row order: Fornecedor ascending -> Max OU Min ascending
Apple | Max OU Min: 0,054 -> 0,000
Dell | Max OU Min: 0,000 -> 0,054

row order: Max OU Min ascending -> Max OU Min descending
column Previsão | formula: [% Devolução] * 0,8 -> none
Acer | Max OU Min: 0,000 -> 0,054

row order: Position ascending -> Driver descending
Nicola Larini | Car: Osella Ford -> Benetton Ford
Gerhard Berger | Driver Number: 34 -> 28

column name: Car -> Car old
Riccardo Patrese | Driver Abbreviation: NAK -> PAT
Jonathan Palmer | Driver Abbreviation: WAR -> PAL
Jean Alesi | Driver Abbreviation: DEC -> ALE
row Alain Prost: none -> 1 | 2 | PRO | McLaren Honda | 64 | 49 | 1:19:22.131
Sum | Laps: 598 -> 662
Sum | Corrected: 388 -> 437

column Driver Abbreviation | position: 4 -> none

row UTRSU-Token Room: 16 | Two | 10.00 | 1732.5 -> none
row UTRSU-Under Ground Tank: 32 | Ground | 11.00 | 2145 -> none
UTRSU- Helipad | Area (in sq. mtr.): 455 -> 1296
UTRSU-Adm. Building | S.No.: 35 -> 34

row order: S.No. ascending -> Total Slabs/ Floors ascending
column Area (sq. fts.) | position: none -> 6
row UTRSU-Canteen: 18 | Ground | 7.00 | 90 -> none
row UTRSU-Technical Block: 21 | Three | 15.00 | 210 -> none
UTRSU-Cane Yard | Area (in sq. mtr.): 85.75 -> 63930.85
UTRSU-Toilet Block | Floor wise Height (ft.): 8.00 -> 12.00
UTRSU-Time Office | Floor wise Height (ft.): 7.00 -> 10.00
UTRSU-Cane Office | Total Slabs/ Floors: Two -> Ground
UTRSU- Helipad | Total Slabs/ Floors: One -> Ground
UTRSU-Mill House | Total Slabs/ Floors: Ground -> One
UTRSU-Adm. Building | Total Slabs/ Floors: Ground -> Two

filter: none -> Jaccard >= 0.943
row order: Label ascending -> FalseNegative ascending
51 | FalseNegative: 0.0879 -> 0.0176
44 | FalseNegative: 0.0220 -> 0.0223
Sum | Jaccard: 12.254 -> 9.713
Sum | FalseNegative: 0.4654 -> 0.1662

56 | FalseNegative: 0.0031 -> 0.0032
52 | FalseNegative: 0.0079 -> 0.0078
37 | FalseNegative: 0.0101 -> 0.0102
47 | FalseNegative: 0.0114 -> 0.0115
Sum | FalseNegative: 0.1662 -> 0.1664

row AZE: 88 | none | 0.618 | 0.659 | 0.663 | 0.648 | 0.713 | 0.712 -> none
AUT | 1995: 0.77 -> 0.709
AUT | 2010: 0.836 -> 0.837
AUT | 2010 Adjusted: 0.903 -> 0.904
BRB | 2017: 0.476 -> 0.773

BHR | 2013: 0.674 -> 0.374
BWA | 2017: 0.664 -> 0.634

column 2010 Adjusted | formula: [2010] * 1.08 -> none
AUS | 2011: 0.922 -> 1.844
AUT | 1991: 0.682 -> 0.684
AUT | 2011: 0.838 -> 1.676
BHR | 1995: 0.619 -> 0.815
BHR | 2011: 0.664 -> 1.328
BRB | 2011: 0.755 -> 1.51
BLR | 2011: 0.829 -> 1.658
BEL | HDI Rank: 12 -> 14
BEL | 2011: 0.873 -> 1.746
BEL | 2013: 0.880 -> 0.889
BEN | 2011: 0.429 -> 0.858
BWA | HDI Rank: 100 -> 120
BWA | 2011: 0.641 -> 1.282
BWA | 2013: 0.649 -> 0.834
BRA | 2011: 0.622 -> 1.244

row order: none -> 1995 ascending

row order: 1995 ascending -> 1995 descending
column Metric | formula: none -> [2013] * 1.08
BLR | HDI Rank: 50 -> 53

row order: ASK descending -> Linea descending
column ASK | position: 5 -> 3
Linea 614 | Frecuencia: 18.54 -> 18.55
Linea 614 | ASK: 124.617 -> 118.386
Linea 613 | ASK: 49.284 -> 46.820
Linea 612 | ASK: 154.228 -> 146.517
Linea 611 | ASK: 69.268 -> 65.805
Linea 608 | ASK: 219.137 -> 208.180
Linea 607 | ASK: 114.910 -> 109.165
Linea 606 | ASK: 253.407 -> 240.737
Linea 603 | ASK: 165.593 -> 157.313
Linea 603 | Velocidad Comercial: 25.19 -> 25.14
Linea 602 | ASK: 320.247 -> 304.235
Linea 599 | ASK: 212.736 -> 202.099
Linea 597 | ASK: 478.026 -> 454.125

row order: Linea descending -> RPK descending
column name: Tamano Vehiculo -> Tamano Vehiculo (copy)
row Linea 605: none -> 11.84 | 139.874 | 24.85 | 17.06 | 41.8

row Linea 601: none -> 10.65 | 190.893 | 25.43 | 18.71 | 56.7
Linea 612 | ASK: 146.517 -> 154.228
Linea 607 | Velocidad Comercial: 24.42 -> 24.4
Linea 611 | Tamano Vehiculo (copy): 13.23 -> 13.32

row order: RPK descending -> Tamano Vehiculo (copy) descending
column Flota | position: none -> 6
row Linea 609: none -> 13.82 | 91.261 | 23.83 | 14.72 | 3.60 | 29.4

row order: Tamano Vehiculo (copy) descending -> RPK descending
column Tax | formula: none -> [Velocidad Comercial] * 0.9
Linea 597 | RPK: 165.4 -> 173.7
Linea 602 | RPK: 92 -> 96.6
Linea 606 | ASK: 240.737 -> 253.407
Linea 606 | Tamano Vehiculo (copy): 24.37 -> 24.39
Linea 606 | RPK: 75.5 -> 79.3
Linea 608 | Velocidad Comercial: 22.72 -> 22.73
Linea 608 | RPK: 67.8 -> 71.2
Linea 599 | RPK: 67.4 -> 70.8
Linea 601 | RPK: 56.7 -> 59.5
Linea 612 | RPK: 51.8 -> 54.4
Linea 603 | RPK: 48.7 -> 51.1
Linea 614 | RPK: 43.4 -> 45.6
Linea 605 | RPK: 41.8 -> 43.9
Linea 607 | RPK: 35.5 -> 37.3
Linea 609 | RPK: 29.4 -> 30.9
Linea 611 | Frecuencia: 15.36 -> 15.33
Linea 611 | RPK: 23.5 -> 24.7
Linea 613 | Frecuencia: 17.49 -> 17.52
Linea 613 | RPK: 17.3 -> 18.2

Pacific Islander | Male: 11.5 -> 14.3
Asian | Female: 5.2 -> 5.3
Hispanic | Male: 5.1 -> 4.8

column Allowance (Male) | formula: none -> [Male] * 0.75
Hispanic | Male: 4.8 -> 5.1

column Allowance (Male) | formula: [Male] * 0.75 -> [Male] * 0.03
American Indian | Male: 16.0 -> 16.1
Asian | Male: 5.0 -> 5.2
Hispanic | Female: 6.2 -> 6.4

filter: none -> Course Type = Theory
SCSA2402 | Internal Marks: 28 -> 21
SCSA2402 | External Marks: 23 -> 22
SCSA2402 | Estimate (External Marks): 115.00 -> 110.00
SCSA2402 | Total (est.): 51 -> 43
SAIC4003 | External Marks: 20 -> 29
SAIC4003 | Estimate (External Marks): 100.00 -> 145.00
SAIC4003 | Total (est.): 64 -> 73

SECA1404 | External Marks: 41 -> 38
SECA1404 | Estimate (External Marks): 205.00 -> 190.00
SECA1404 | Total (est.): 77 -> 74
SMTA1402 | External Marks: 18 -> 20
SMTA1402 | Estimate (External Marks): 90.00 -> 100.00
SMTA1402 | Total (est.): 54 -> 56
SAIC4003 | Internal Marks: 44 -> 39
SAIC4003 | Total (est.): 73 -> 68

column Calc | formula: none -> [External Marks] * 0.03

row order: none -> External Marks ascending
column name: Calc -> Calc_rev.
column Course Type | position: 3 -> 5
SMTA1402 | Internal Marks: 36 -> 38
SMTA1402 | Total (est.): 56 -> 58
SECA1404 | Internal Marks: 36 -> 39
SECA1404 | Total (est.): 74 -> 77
....................
Go through the data above and copy each line that holds the word "Frecuencia".

Linea 614 | Frecuencia: 18.54 -> 18.55
Linea 611 | Frecuencia: 15.36 -> 15.33
Linea 613 | Frecuencia: 17.49 -> 17.52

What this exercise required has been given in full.